Top of Data under study
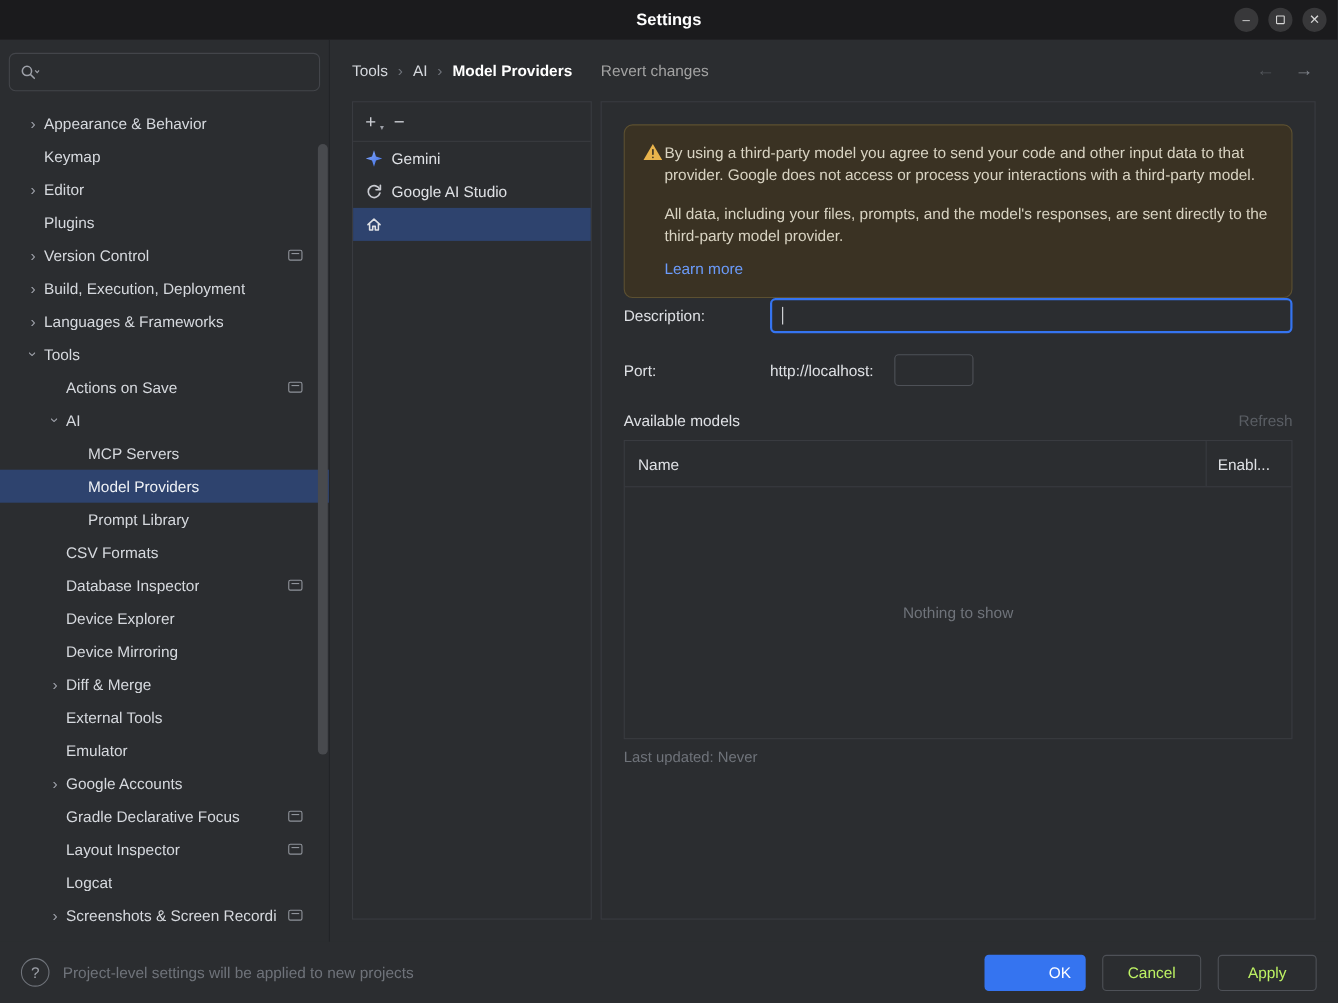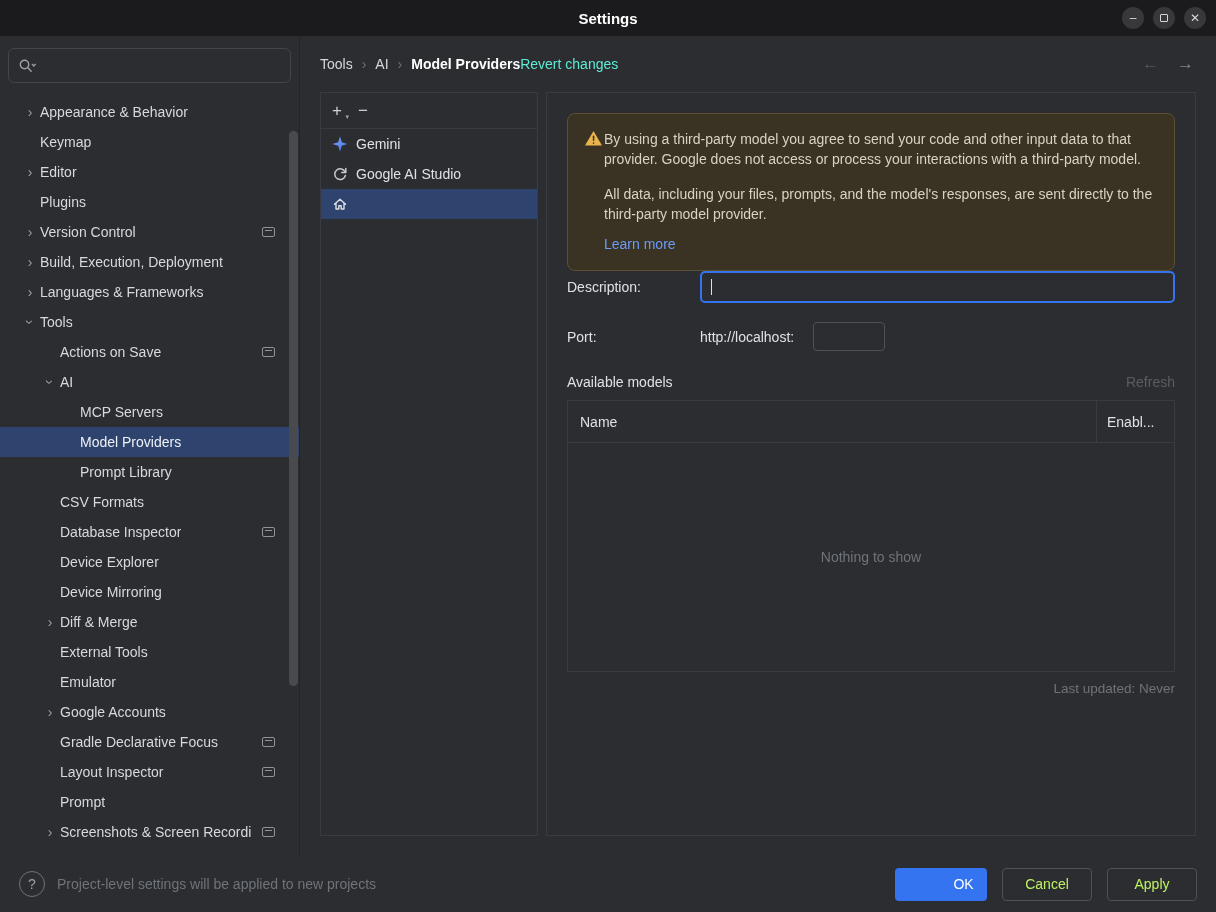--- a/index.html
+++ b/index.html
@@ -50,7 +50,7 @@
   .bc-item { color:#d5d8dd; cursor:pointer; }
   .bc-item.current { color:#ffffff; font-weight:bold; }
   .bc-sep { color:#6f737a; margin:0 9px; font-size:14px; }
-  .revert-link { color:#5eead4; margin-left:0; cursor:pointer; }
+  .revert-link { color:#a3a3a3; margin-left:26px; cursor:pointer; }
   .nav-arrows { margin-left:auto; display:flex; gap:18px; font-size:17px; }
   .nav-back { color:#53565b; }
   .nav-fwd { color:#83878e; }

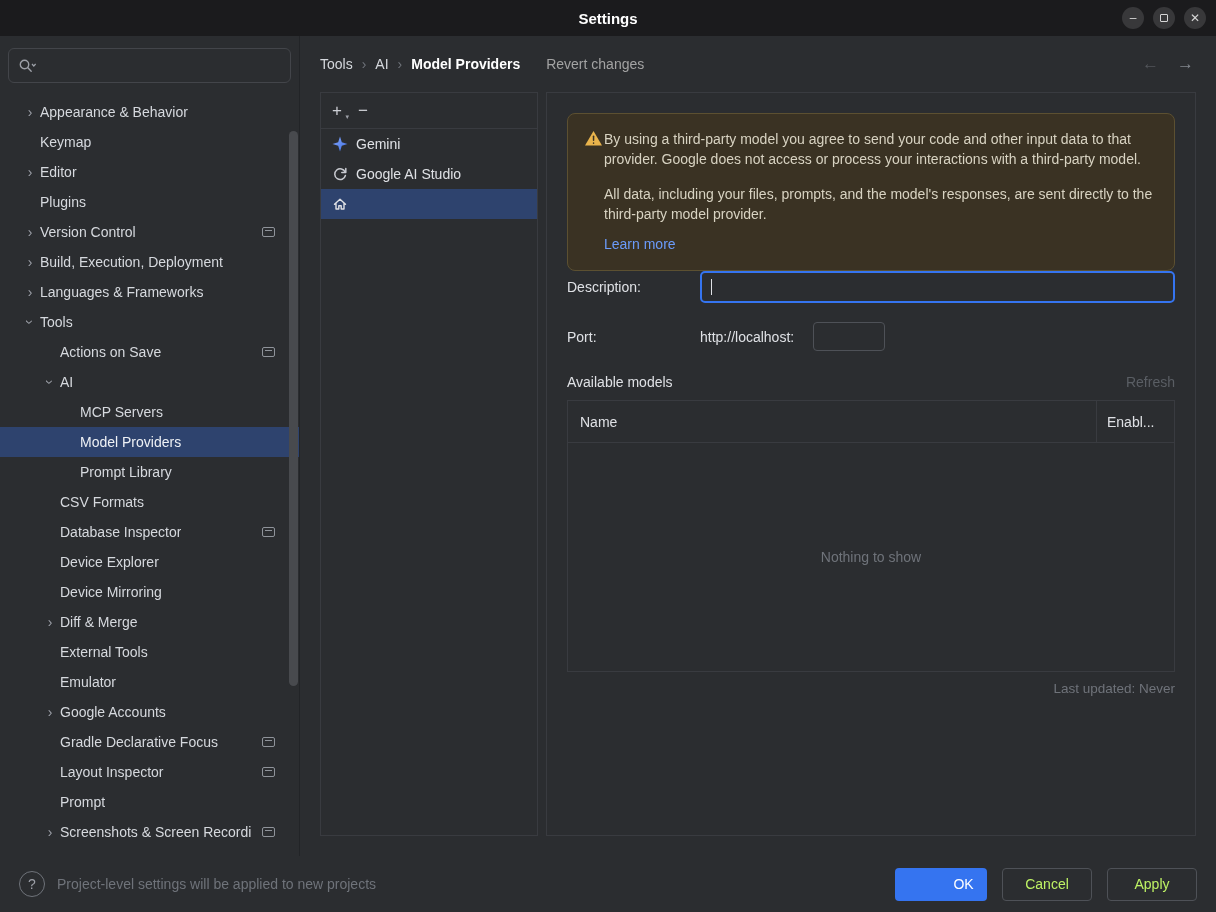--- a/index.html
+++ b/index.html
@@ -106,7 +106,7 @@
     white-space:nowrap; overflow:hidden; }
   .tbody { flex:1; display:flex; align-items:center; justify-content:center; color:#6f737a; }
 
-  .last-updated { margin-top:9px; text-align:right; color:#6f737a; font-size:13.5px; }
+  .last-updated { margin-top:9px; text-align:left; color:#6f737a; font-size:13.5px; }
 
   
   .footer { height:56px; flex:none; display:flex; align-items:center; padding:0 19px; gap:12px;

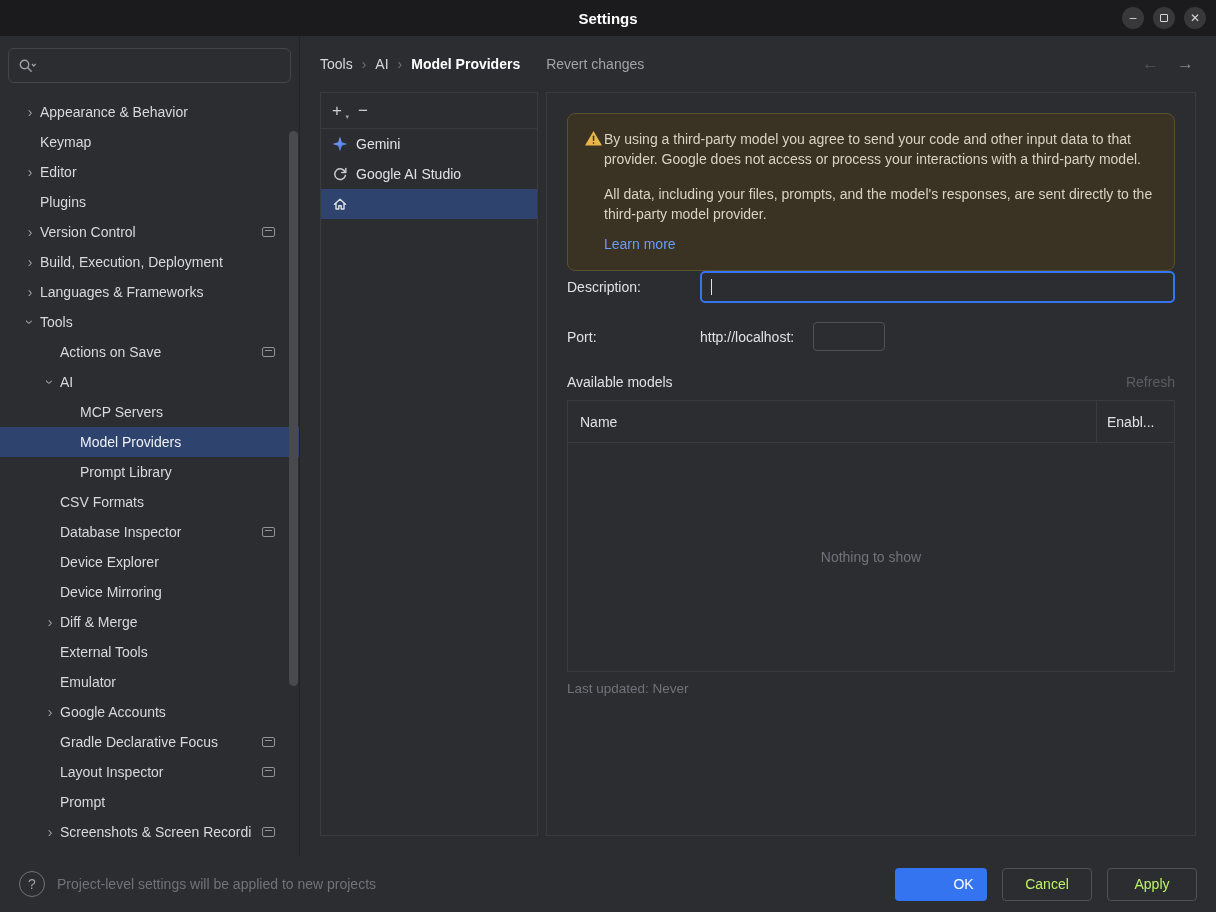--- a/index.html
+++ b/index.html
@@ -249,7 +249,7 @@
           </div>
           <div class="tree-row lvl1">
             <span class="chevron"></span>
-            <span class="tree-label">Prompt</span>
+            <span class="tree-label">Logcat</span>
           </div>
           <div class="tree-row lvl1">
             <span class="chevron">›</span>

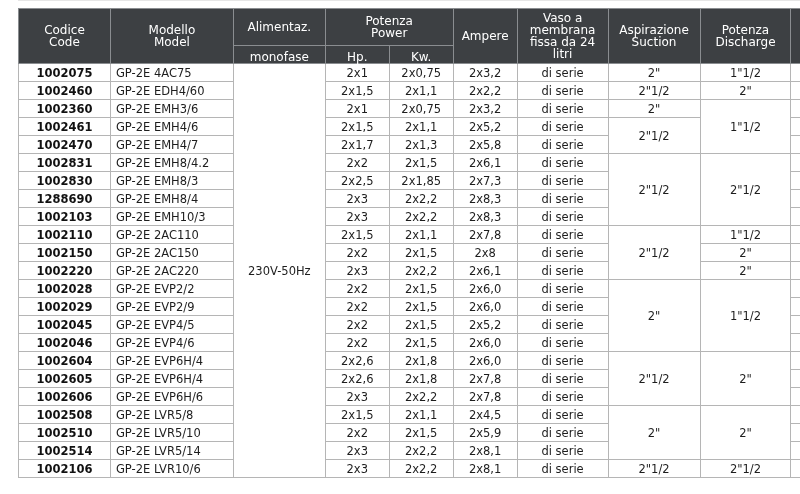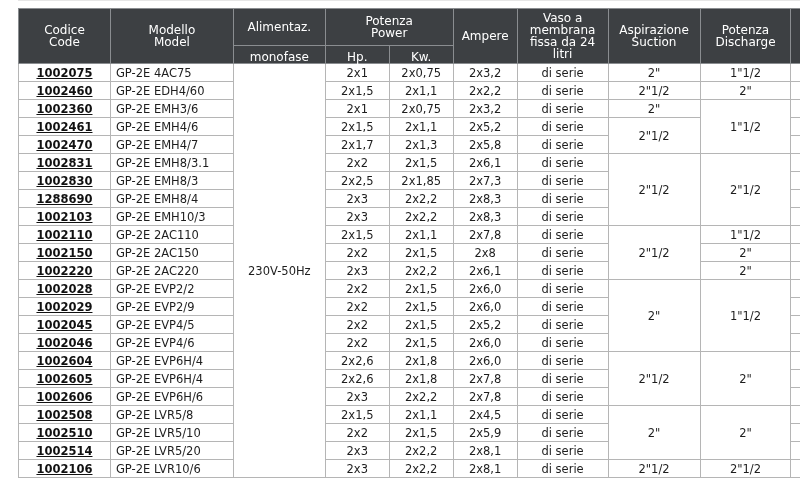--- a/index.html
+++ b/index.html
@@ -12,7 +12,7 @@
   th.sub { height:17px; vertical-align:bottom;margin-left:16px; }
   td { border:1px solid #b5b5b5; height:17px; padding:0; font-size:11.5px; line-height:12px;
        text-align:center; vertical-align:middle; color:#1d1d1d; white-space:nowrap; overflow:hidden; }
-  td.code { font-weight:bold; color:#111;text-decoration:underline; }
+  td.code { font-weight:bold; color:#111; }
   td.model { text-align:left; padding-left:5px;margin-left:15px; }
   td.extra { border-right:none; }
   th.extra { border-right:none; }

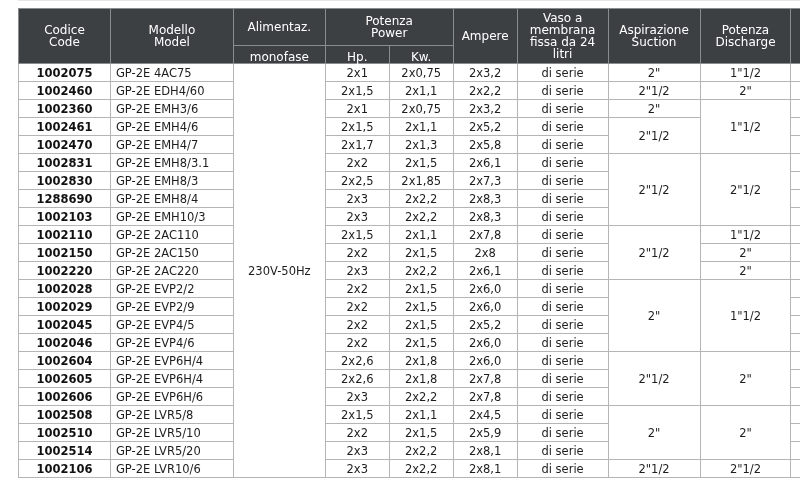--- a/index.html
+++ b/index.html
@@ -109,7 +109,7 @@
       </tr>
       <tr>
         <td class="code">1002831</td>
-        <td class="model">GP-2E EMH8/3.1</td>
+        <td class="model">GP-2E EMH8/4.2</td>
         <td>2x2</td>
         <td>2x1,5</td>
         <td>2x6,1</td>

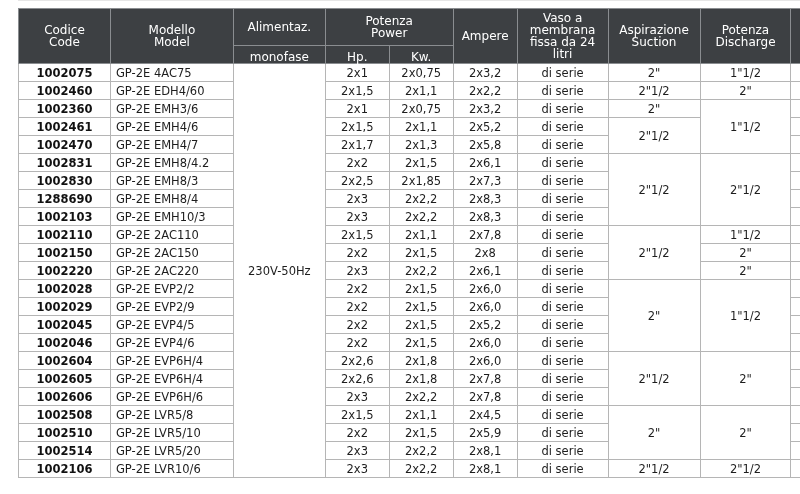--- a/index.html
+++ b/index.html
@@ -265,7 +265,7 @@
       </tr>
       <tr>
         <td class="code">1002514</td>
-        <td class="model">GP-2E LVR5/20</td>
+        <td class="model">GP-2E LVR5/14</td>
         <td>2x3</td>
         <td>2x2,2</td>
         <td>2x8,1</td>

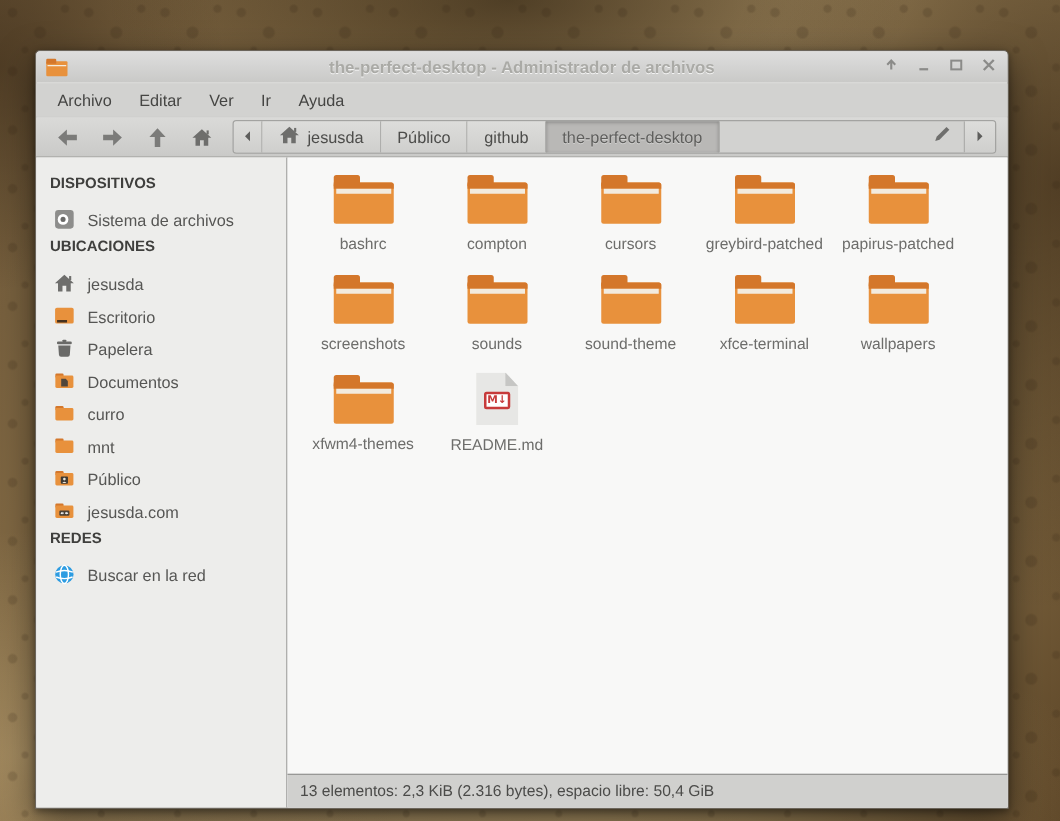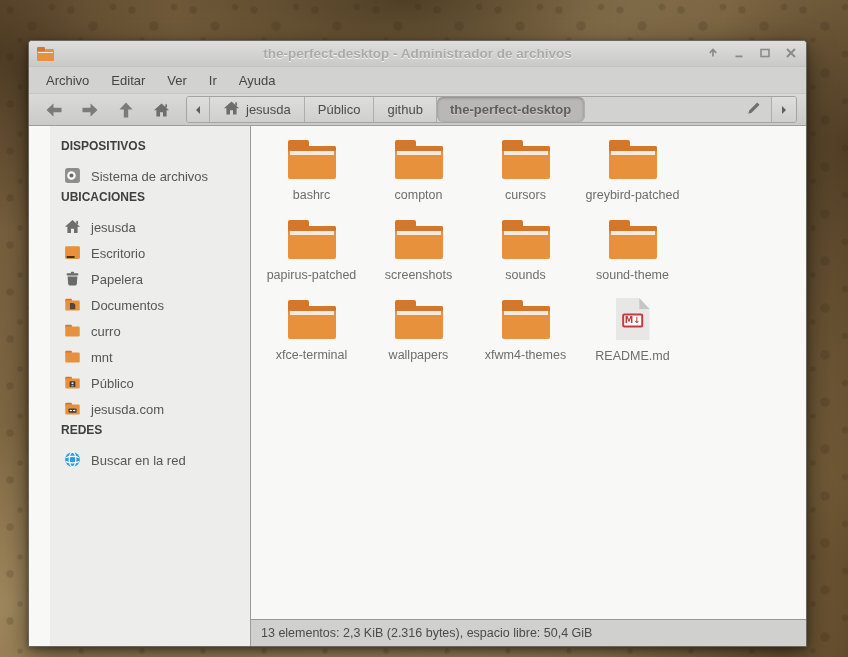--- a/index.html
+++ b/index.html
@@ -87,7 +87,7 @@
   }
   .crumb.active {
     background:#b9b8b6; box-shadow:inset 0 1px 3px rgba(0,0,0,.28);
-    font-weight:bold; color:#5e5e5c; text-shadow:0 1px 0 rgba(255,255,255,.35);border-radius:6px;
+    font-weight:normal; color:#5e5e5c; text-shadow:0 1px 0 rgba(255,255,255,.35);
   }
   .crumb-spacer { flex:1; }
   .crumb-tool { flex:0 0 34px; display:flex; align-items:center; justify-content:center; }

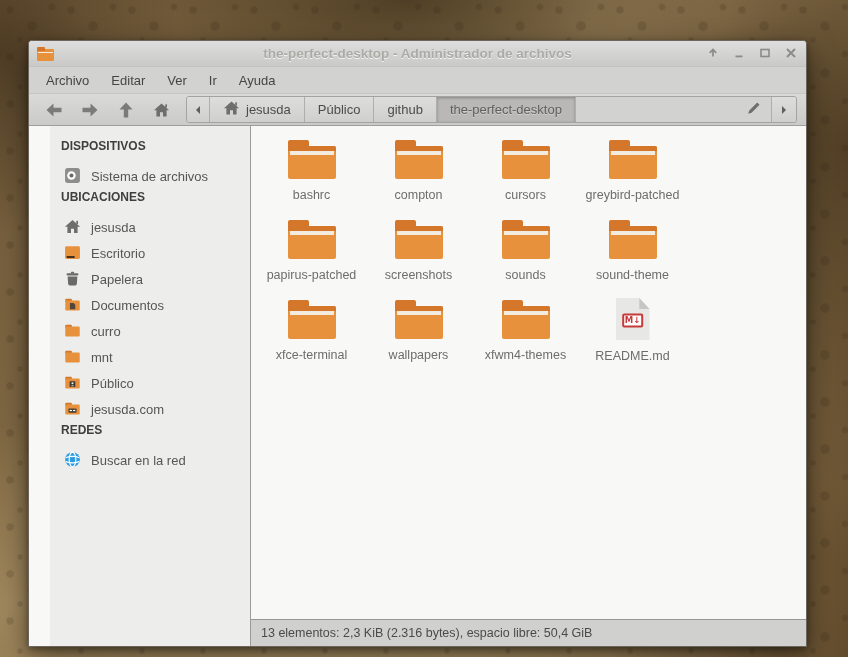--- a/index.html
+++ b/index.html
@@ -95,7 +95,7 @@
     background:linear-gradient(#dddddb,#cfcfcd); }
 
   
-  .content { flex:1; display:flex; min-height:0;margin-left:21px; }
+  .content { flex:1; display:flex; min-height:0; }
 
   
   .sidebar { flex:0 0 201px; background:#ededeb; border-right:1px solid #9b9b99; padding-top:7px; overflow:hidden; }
Bottom of Data under study
What is expected
Output the data above exactly. Drop every picture.

Problem solution
--- a/index.html
+++ b/index.html
@@ -50,7 +50,7 @@
   .bc-item { color:#d5d8dd; cursor:pointer; }
   .bc-item.current { color:#ffffff; font-weight:bold; }
   .bc-sep { color:#6f737a; margin:0 9px; font-size:14px; }
-  .revert-link { color:#5eead4; margin-left:0; cursor:pointer; }
+  .revert-link { color:#a3a3a3; margin-left:26px; cursor:pointer; }
   .nav-arrows { margin-left:auto; display:flex; gap:18px; font-size:17px; }
   .nav-back { color:#53565b; }
   .nav-fwd { color:#83878e; }

--- a/index.html
+++ b/index.html
@@ -106,7 +106,7 @@
     white-space:nowrap; overflow:hidden; }
   .tbody { flex:1; display:flex; align-items:center; justify-content:center; color:#6f737a; }
 
-  .last-updated { margin-top:9px; text-align:right; color:#6f737a; font-size:13.5px; }
+  .last-updated { margin-top:9px; text-align:left; color:#6f737a; font-size:13.5px; }
 
   
   .footer { height:56px; flex:none; display:flex; align-items:center; padding:0 19px; gap:12px;

--- a/index.html
+++ b/index.html
@@ -249,7 +249,7 @@
           </div>
           <div class="tree-row lvl1">
             <span class="chevron"></span>
-            <span class="tree-label">Prompt</span>
+            <span class="tree-label">Logcat</span>
           </div>
           <div class="tree-row lvl1">
             <span class="chevron">›</span>

--- a/index.html
+++ b/index.html
@@ -12,7 +12,7 @@
   th.sub { height:17px; vertical-align:bottom;margin-left:16px; }
   td { border:1px solid #b5b5b5; height:17px; padding:0; font-size:11.5px; line-height:12px;
        text-align:center; vertical-align:middle; color:#1d1d1d; white-space:nowrap; overflow:hidden; }
-  td.code { font-weight:bold; color:#111;text-decoration:underline; }
+  td.code { font-weight:bold; color:#111; }
   td.model { text-align:left; padding-left:5px;margin-left:15px; }
   td.extra { border-right:none; }
   th.extra { border-right:none; }

--- a/index.html
+++ b/index.html
@@ -109,7 +109,7 @@
       </tr>
       <tr>
         <td class="code">1002831</td>
-        <td class="model">GP-2E EMH8/3.1</td>
+        <td class="model">GP-2E EMH8/4.2</td>
         <td>2x2</td>
         <td>2x1,5</td>
         <td>2x6,1</td>

--- a/index.html
+++ b/index.html
@@ -265,7 +265,7 @@
       </tr>
       <tr>
         <td class="code">1002514</td>
-        <td class="model">GP-2E LVR5/20</td>
+        <td class="model">GP-2E LVR5/14</td>
         <td>2x3</td>
         <td>2x2,2</td>
         <td>2x8,1</td>

--- a/index.html
+++ b/index.html
@@ -87,7 +87,7 @@
   }
   .crumb.active {
     background:#b9b8b6; box-shadow:inset 0 1px 3px rgba(0,0,0,.28);
-    font-weight:bold; color:#5e5e5c; text-shadow:0 1px 0 rgba(255,255,255,.35);border-radius:6px;
+    font-weight:normal; color:#5e5e5c; text-shadow:0 1px 0 rgba(255,255,255,.35);
   }
   .crumb-spacer { flex:1; }
   .crumb-tool { flex:0 0 34px; display:flex; align-items:center; justify-content:center; }

--- a/index.html
+++ b/index.html
@@ -95,7 +95,7 @@
     background:linear-gradient(#dddddb,#cfcfcd); }
 
   
-  .content { flex:1; display:flex; min-height:0;margin-left:21px; }
+  .content { flex:1; display:flex; min-height:0; }
 
   
   .sidebar { flex:0 0 201px; background:#ededeb; border-right:1px solid #9b9b99; padding-top:7px; overflow:hidden; }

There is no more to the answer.